The task: Give the records below again in full, exactly as written, but without any images.

Entries supplied:
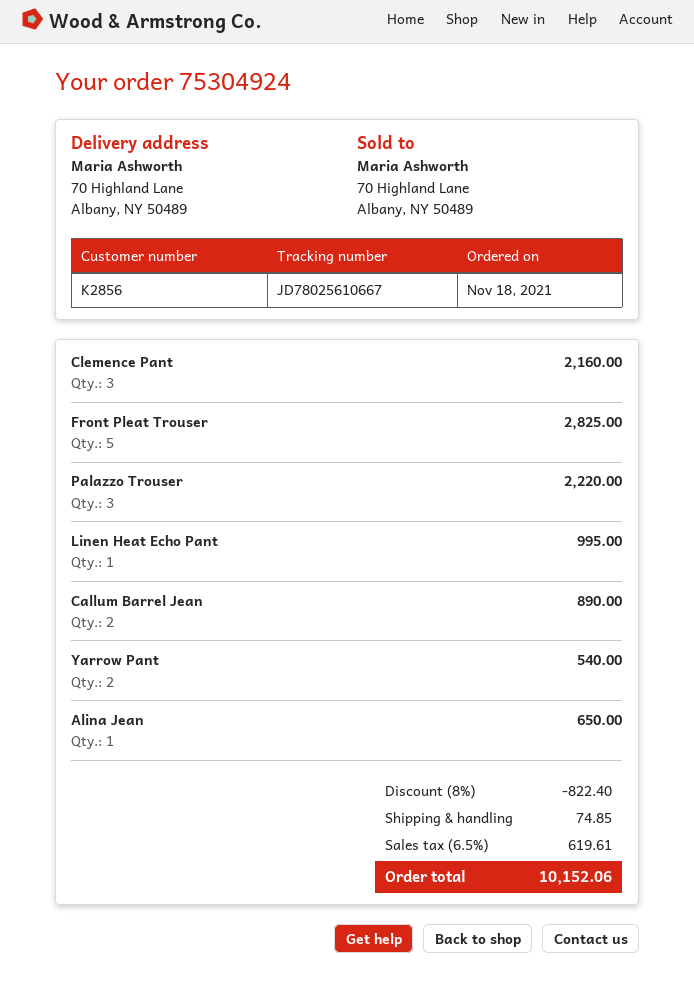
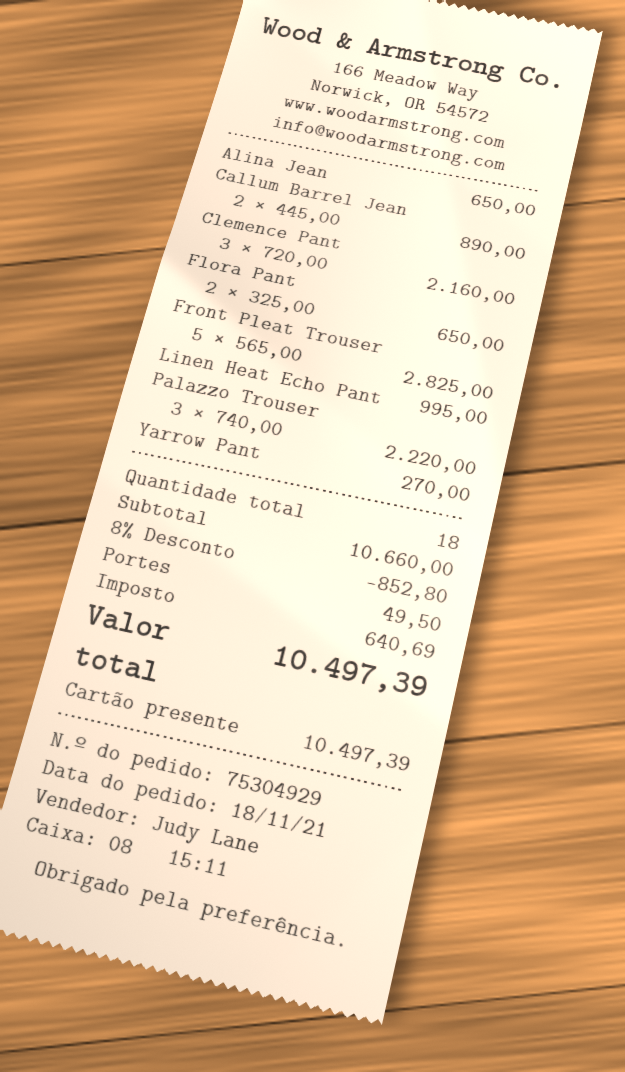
order number: 75304924 -> 75304929
Yarrow Pant: 2 for 540.00 -> 1 for 270.00
Flora Pant: none -> 2 for 650.00
discount: 8% = 822.40 -> 8% = 852.80
shipping: 74.85 -> 49.50
tax: 619.61 -> 640.69
total: 10152.06 -> 10497.39

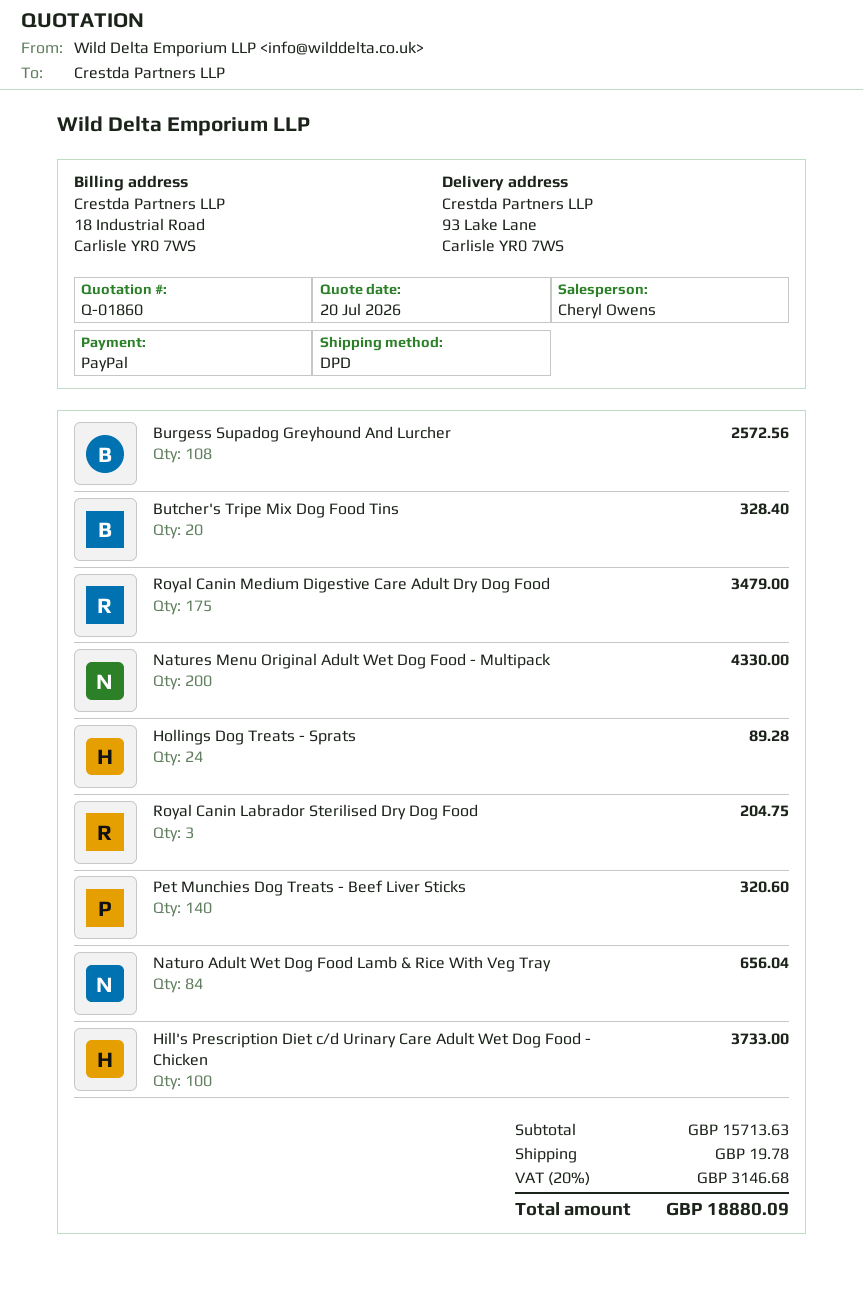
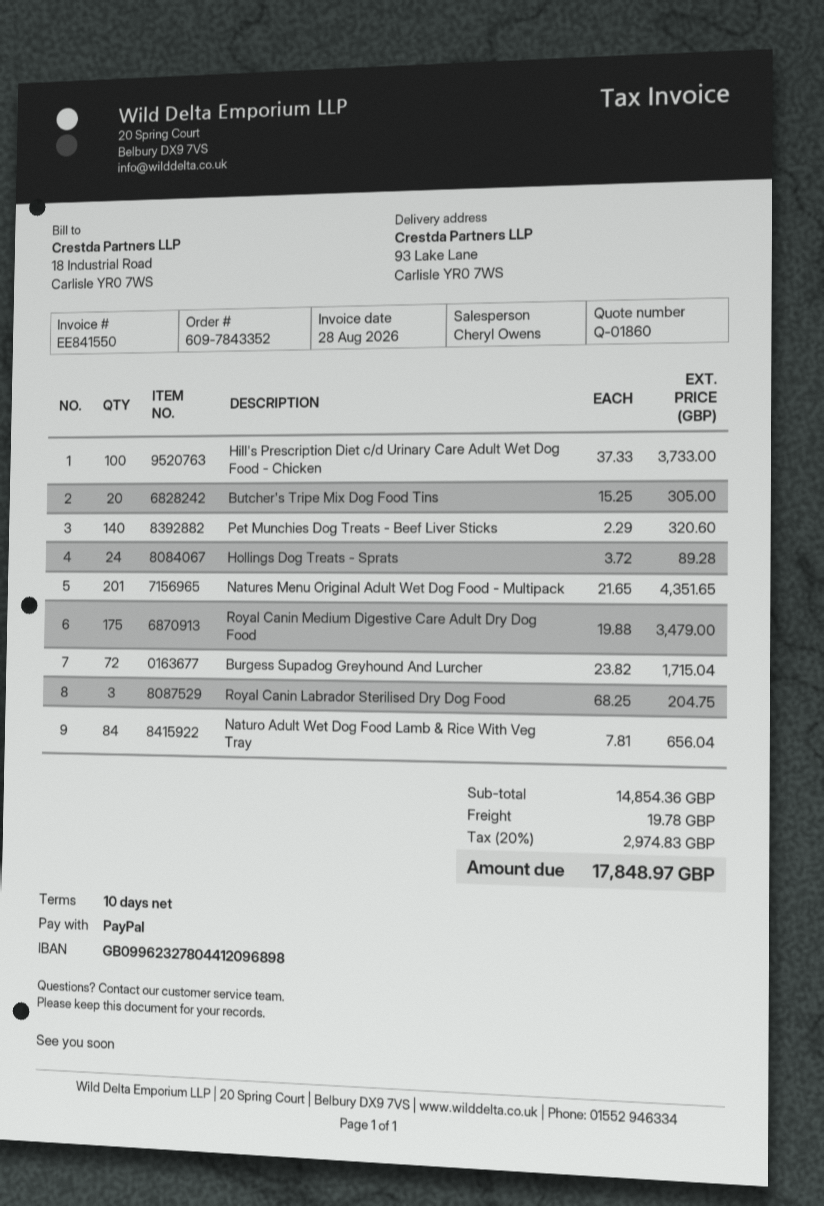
Burgess Supadog Greyhound And Lurcher: 108 for 2572.56 -> 72 for 1715.04
Butcher's Tripe Mix Dog Food Tins: 20 for 328.40 -> 20 for 305.00
Natures Menu Original Adult Wet Dog Food - Multipack: 200 for 4330.00 -> 201 for 4351.65
subtotal: 15713.63 -> 14854.36
tax: 20% = 3146.68 -> 20% = 2974.83
total: 18880.09 -> 17848.97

Response box:
order number: 75304924 -> 75304929
Yarrow Pant: 2 for 540.00 -> 1 for 270.00
Flora Pant: none -> 2 for 650.00
discount: 8% = 822.40 -> 8% = 852.80
shipping: 74.85 -> 49.50
tax: 619.61 -> 640.69
total: 10152.06 -> 10497.39

Burgess Supadog Greyhound And Lurcher: 108 for 2572.56 -> 72 for 1715.04
Butcher's Tripe Mix Dog Food Tins: 20 for 328.40 -> 20 for 305.00
Natures Menu Original Adult Wet Dog Food - Multipack: 200 for 4330.00 -> 201 for 4351.65
subtotal: 15713.63 -> 14854.36
tax: 20% = 3146.68 -> 20% = 2974.83
total: 18880.09 -> 17848.97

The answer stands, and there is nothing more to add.